Moving is tinged with a series of conflicting emotions. There’s dread at the thought of how much you have to do, excitement and exhaustion once you’re in the new place, then a certain amount of grief because you miss the friends you left behind.
We humans are incredibly social animals, and we need each other. After a move, it’s important to grow a new social circle. This can also get harder the older you get. Children, teens, and young adults tend to make new friends in school and meet many different people in their classes. By the time full-on adulthood and middle age roll around, it seems tougher to make meaningful connections. You probably have a history with your old friends, and that leads to strong emotional bonds.
This article may help people of all ages, but is specifically meant for adults in the work force.
A great way to start is by getting to know people you work with. Be open to talking to your coworkers during lunch or shared breaks. In an office setting, people often talk about various things only tangentially related to work, and this is a good opportunity to discover whom you might like to make friends with.

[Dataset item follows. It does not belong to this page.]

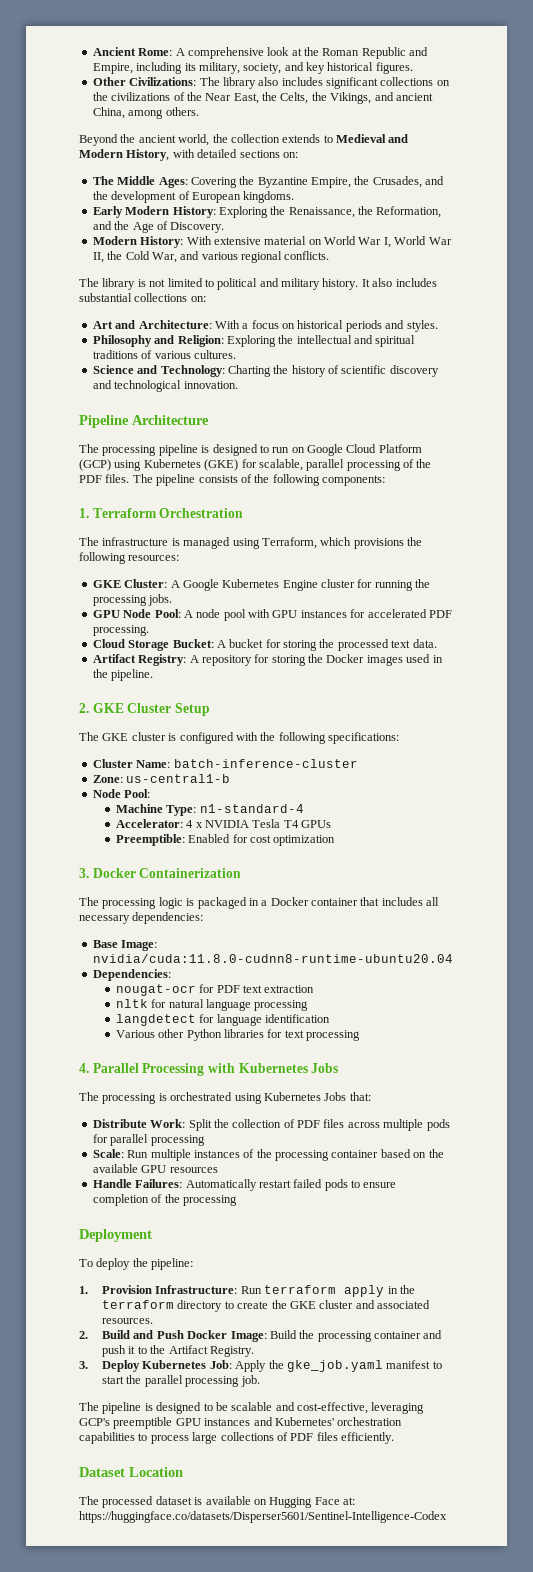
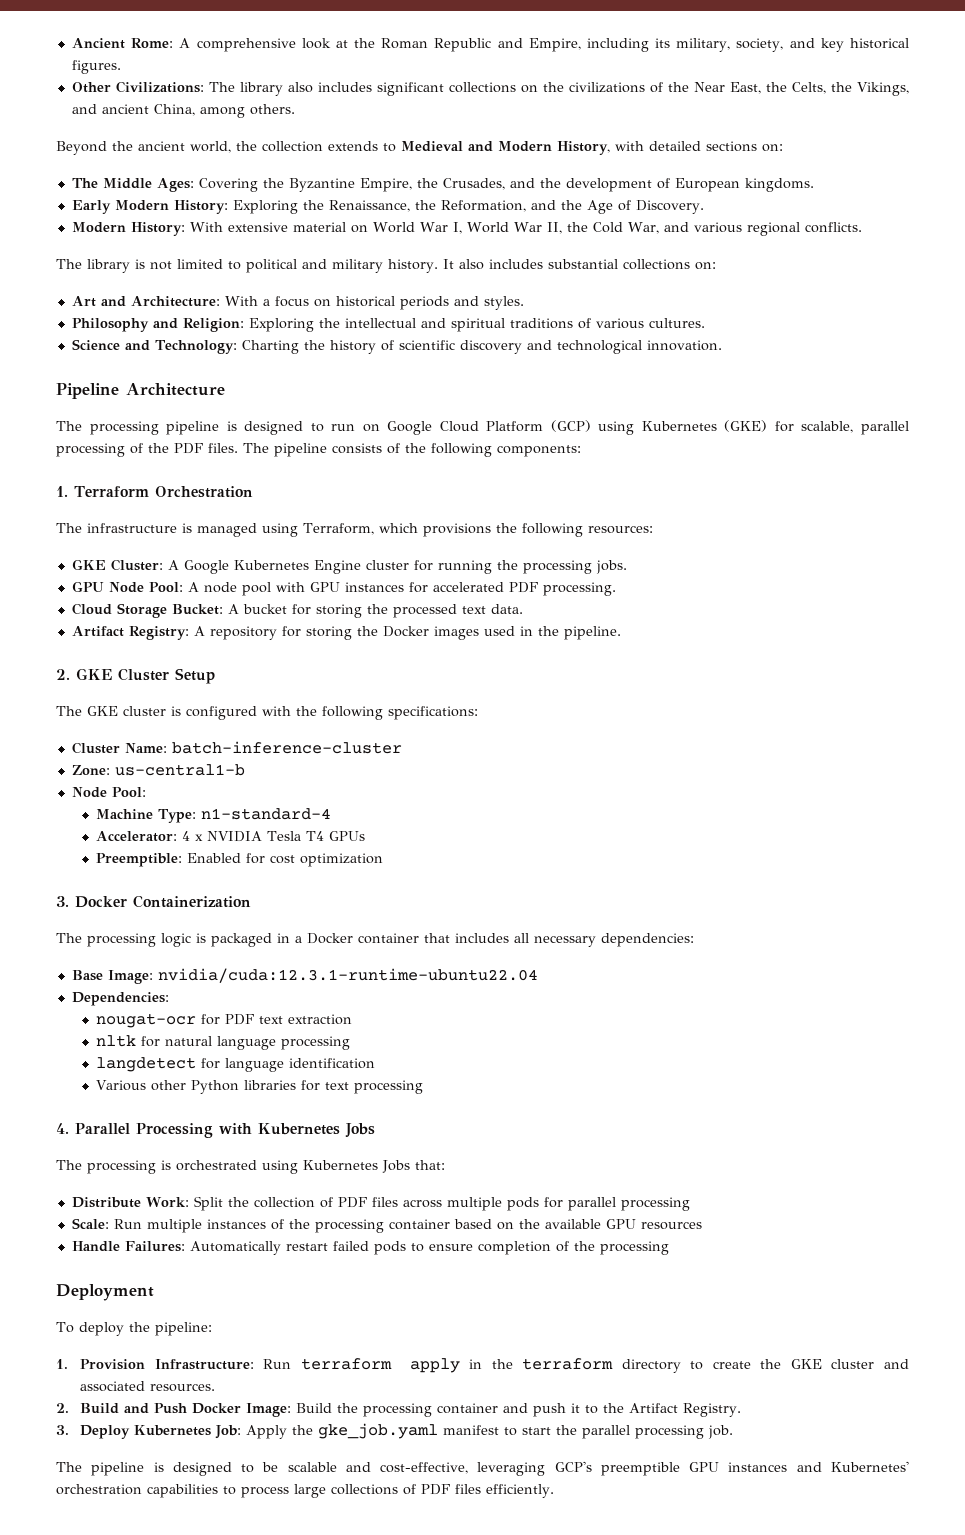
- Base Image: nvidia/cuda:11.8.0-cudnn8-runtime-ubuntu20.04
+ Base Image: nvidia/cuda:12.3.1-runtime-ubuntu22.04
- Dataset Location
- The processed dataset is available on Hugging Face at: https://huggingface.co/datasets/Disperser5601/Sentinel-Intelligence-Codex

Some businesses will take employees out to lunch to socialize or have get-togethers after work. These can be a lot of fun and are a great way to get to know your colleagues. Maybe you’ll make a few good friends at work, and maybe not, but by getting to know your coworkers, you’ll help to make your place of employment a happier environment.
If you do really like your those you work with, you can always host a party or propose an event like an office holiday party. Ask those who have been there a while what some of the office traditions happen to be.
Kids make friends at school, and if your kids want to visit their new friends outside of a school setting, you need to get to know their parents. Whether the other parents become your friends or not, you are at least broadening your social circle.
You may also want to get involved with the school in other ways. Perhaps you could volunteer in your child’s class now and then, help on field trips, or join the PTA.
These days, social media keeps us connected to our loved ones, no matter where they live. Why not write a Facebook post letting your friends know where you moved to? Then, ask if they have any friends in the area.
First, let’s start with dating sites. In general, people on them are looking for a romantic relationship. Even if they say they’re also looking for friends, that is not their primary goal.
Of course, dating is part of being social, so if you’re single, find a good site and start meeting people, but chances are this won’t help you build your social circle back up.
Some sites do host mixers for singles, so consider attending one. If you go in with no expectations and the intention of just getting to know people, you could make some friends.
Second, definitely check out Meetup. This website is where you’ll find groups that share your specific interests. You can find groups related to sports, arts, favorite television shows, and a lot more. You’ll find events like open mic nights, live drawing lessons, and tabletop role playing games.
If you don’t see a Meetup group for a specific passion of yours, create one. Chances are at least a few others will find it and be interested.
When it comes down to it, building back your social circle is a matter of putting in a little effort. Sure, it may take some time, but eventually you’re bound to have a new group of friends, and your new residence will feel more and more like home.